It's no secret that technology implementation in P-12 schools comes with some serious red tape. While American colleges and universities tend to be at the forefront of innovative ways of learning, childhood education lags seriously behind. A recent PBS study found that while 90 percent of P-12 classrooms have at least one computer, only 35 percent have tablets or electronic readers. The amount of policy writing that goes into allowing "new" technology like tablets, let alone the budget for them, makes it prohibitive for most schools to implement the equipment in reasonable time frames.
But what about technology that already exists in P-12 classrooms, but in less-flashy ways? Consider the database technology behind virtually every school system in the country. Schools have electronic storage of everything from basic address information of students to their in-class progress in an array of subjects. Schools often track other factors too like socioeconomic status and other defining features like racial background and family circumstances. This private data collection on students starts long before the traditional start of school. Early childhood programs in every state keep track of student information and progress too.
The problem with all of this data keeping is that the numbers are usually kept in isolation. Beginning with early childhood education, individual schools do not reach out to each other or across state lines when it comes to student progress and innovative teaching methods. In fact, a recent study released by The Early Childhood Collaboration found that Pennsylvania is the only state in the nation with a system for linking student data across all education programs, from early childhood learning through grade 12. Progressive California has absolutely no data linking programs in place and no plans to start one. As the report points out:
"Comprehensive and connected data on children, programs, and the workforce are used to track progress over time, pinpoint problems, identify underserved groups, and allocate limited resources."
Despite such a treasure trove of data, student information seems to be recorded simply for posterity. It's clearly not impossible to share the information (Pennsylvania does it) but states do not seem to be rushing to do it. Such an undertaking would certainly require an upfront cost which could be behind the hesitancy - but I wonder how much of the delay is simply the convenience of the status quo. Student data has always been collected for internal use, or to satisfy specific state requirements, so going above and beyond that is scary territory. How will schools find the manpower for the extra steps of sharing, and analyzing? Who will be in charge of storing the data? What about student privacy?

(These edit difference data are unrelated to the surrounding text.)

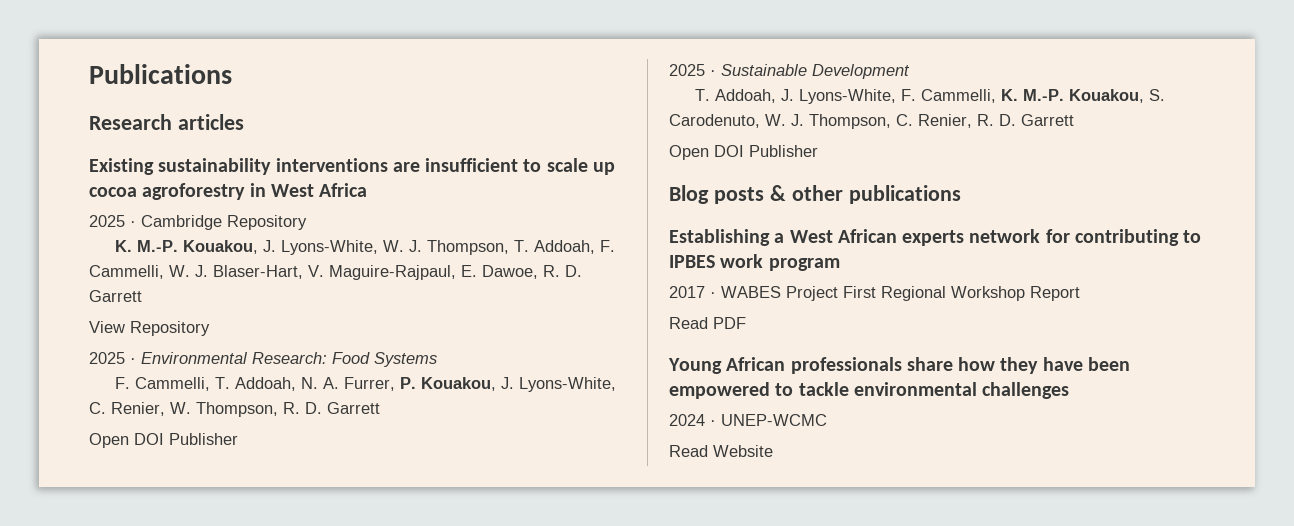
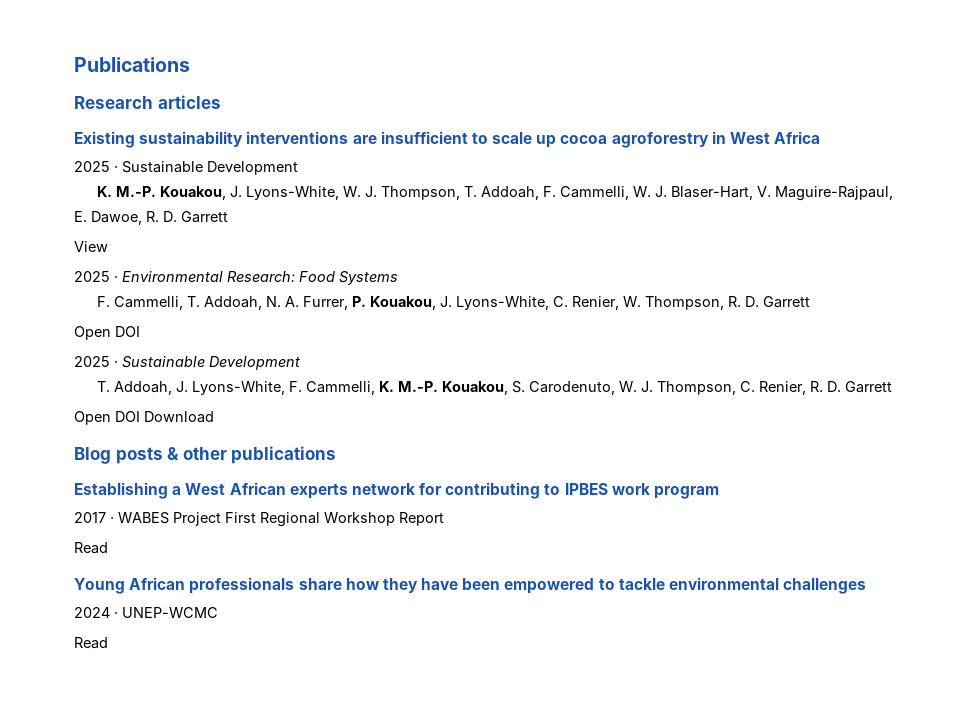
  Existing sustainability interventions are insufficient to scale up cocoa agroforestry in West Africa
- 2025 · Cambridge Repository
+ 2025 · Sustainable Development
- View Repository
+ View
  F. Cammelli, T. Addoah, N. A. Furrer, P. Kouakou, J. Lyons-White, C. Renier, W. Thompson, R. D. Garrett
- Open DOI Publisher
+ Open DOI
  T. Addoah, J. Lyons-White, F. Cammelli, K. M.-P. Kouakou, S. Carodenuto, W. J. Thompson, C. Renier, R. D. Garrett
- Open DOI Publisher
+ Open DOI Download
  2017 · WABES Project First Regional Workshop Report
- Read PDF
+ Read
  2024 · UNEP-WCMC
- Read Website
+ Read

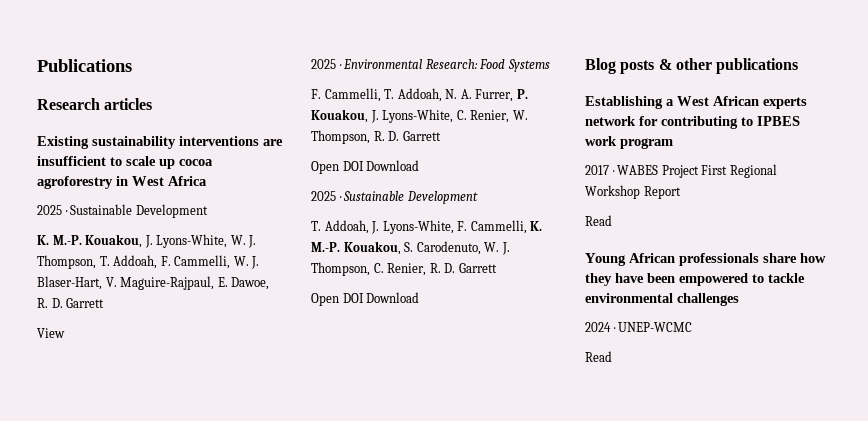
  F. Cammelli, T. Addoah, N. A. Furrer, P. Kouakou, J. Lyons-White, C. Renier, W. Thompson, R. D. Garrett
- Open DOI
+ Open DOI Download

I understand the logic behind these questions but to me, these are all minor impositions. It has never been easier to connect all of the nation's student data sets in order to build a better picture of what America's P-12 student body looks like today, and set goals for improvement based on actual statistics. Like these databases, many education policies are created in isolation. What if the people who wrote those policies had a complete data set to inform their choices? How quickly would education legislation transform from theory to actionable plans based on fact?
The ECDC report recommends that states strengthen their abilities to securely link to student data amongst their schools, and to expand the information that is screened and collected. Some less tangible advice would be for educators and policymakers to realize the value of interconnected student information and begin to consider the true possibilities of combining that knowledge.
Would you support greater sharing of student data across schools, systems and states?